Yalan söylemek ya da söze sadık kalmamak değersizlik göstergesidir. Herkes belli oranda ve belli durumlar karşısında yalan söylemek zorunda kalabilir. Bunun ne kadarı mecburiyet ne kadarı keyfi bunun ayrımını yapabilmek çok önemli. Gerekli gereksiz konularda patronuna, ailesine, arkadaşlarına yalanlar söyleyip duruyorsa, onun bu davranışına dikkatle eğilmeniz gerekir. Bugün size karşı her konuda dürüst davranıyor olsa bile bu dürüstlüğü başkalarına karşı göstermeyi önemsemiyorsa, dürüstlük gibi bir değere sahip olmadığını düşünmelisiniz.  

Böyle bir tavrının olmasına rağmen sevginiz ağır basıyor ve evleniyorsanız, evliliğiniz boyunca sıklıkla yalanlar dinleyeceksiniz. Ve yeni bir yol ayrımına gireceksiniz. Kendi değerleriniz ile eşinizin bu değerlerden yoksun oluşu arasında sıkışıp kalacaksınız. Bu sizi ya boşanmaya itecek ya da durup onunla yaşamaya devam etmek için, kendi değerlerinize veda edip ona benzemeye başlayacaksınız.

Tabii hem ona benzemeden hem de boşanmadan ne kadar evli kalarak yaşamaya devam edebilirsiniz?. Bunun adının evlilik değil de yalnızlık olduğunu bile bile üstelik.

Hırsızlık: Bu durum kolay kolay göz ardı edilemez. Hırsızlık yapan kişiler toplum tarafından dışlandıkları için, kolay kolay bir kadın ya da erkek tarafından sevilmezler.

Sizler yine de hırsızlığın sadece para çalıp hüküm giymiş kişilerde olduğunu düşünmeyin. Minibüs parasını ödememenin bir yolunu arıyorsa, garsona 5 çay parası ödemesi gerekirken 3 çay parası ödeyip karşı tarafı suçluyorsa, başkalarının pahada ağırlık göstermeyen eşyalarını gasp etmekte sakınca görmüyorsa, başkalarından maddi ya da manevi yardım talep edip kendisi kimseye yardım etmiyorsa, o kişi için belki hırsız diyemeyiz, fakat evlenilmemesi gerekenler kişiler arasında diyebiliriz.

İhaneti ve şiddeti anlatmaya gerek bile duymuyorum. Daha evli bile değilken aldatıldıysanız gözüyle veya dilindeki anlatımla dahi sizi aldatmaya yeltendiyse sakın evlenmeyin. Şiddete maruz kalırsanız sonrasında kendisini affettirmesine fırsat vermeyin ve o ilişkiyi hemen bitirin. Kolunuzun sertçe çekilmesini bile şiddetten sayabilirsiniz.
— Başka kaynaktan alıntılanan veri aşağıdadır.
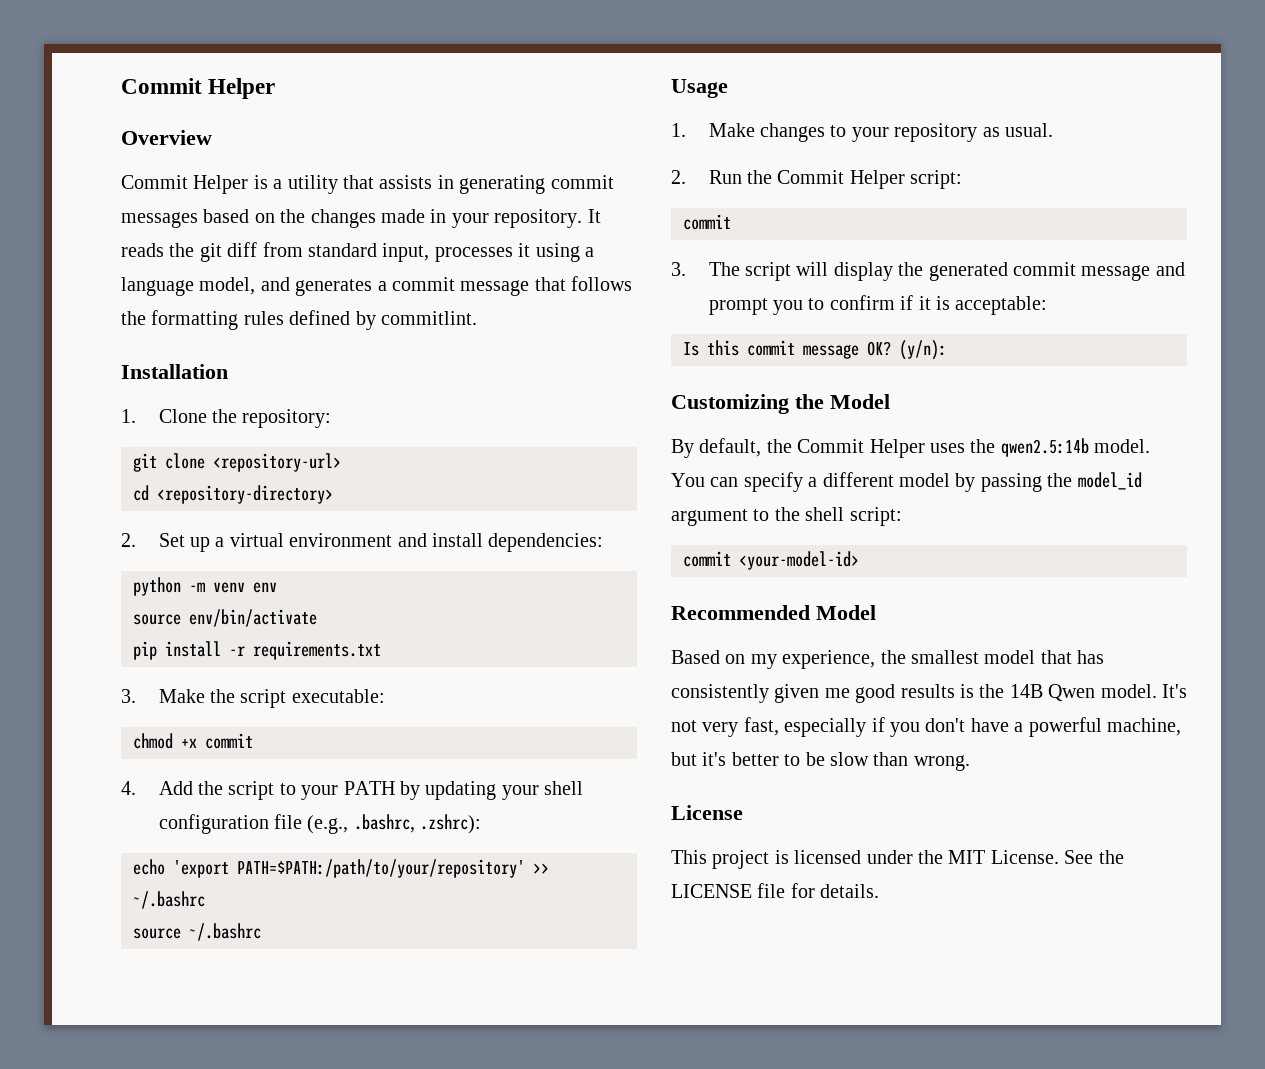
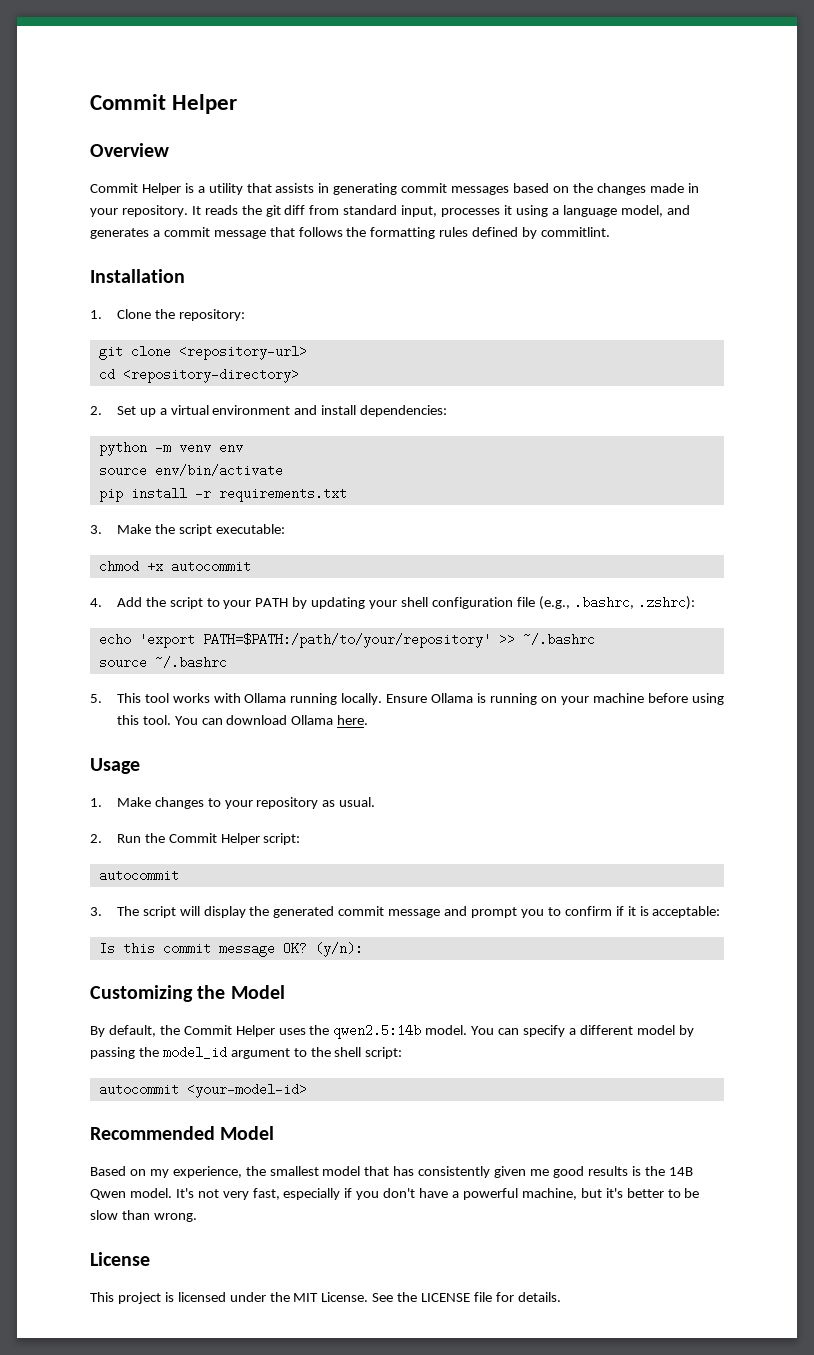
- chmod +x commit
+ chmod +x autocommit
+ 5. This tool works with Ollama running locally. Ensure Ollama is running on your machine before using this tool. You can download Ollama here.
  2. Run the Commit Helper script:
- commit
+ autocommit
- commit <your-model-id>
+ autocommit <your-model-id>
Zor olan insanlar: Bu tiplemeleri onlarca örnek vererek sayabilirim. İnatçı, kindar, egosu yüksek, cimri, çok konuşan ama boş konuşan, insan sevgisinden bihaber, minicik konuları bile büyüterek kavga çıkartan vb insanlarla evlenmeyi düşünmeyi bırakın, yanında durmayın bile. Bu tür insanların kendilerine bile faydası yokken, size ne verebilirler.

Alkol ve Madde Bağımlılığı: En önemli sorunu yazımın sonuna bıraktım ki, akıllarda iyice kalsın.

Birçok hanım, evliliklerinin başında eşlerinin madde veya alkol bağımlısı olduğundan yakınır durur. "Ah gözü kör olasıca, bağımlı olduğunu bilseydim evlenir miydim hiç?"

Bu arkadaşların gözleri kör olur mu bilmem ama, sizin evlenmeden önce gözlerinizin kör olduğu aşikâr. Sevgilinizin gözlerine saatlerce bakarken mutluluktan uçmak yerine, yahu bu adamın gözlerinin için neden kırmızı? diyebilseydiniz keşke.

Demem o ki, hayatınızı birleştireceğiniz insanın, Çevresini, ailesini, arkadaşlarını, iş ortamındaki davranışlarını a'dan z'ye araştırın.

Nasıl yaşarsanız öyle bir evliliğe sahip olursunuz. Bu yüzden de hayatınızı birleştireceğiniz kişinin yalnızca size olan yaklaşımına değil, nasıl bir hayat yaşadığına bakın. Sağlam yere basan ayaklara sahip olsun ki siz hayatından çıkmak zorunda kalsanız bile yıkılmayacak güçte olsun. Ve o insanı bulduysanız da sakın kolay kolay bırakmayın derim.

Şartlar zor bile olsa varlığına şükredip teşekkür edin.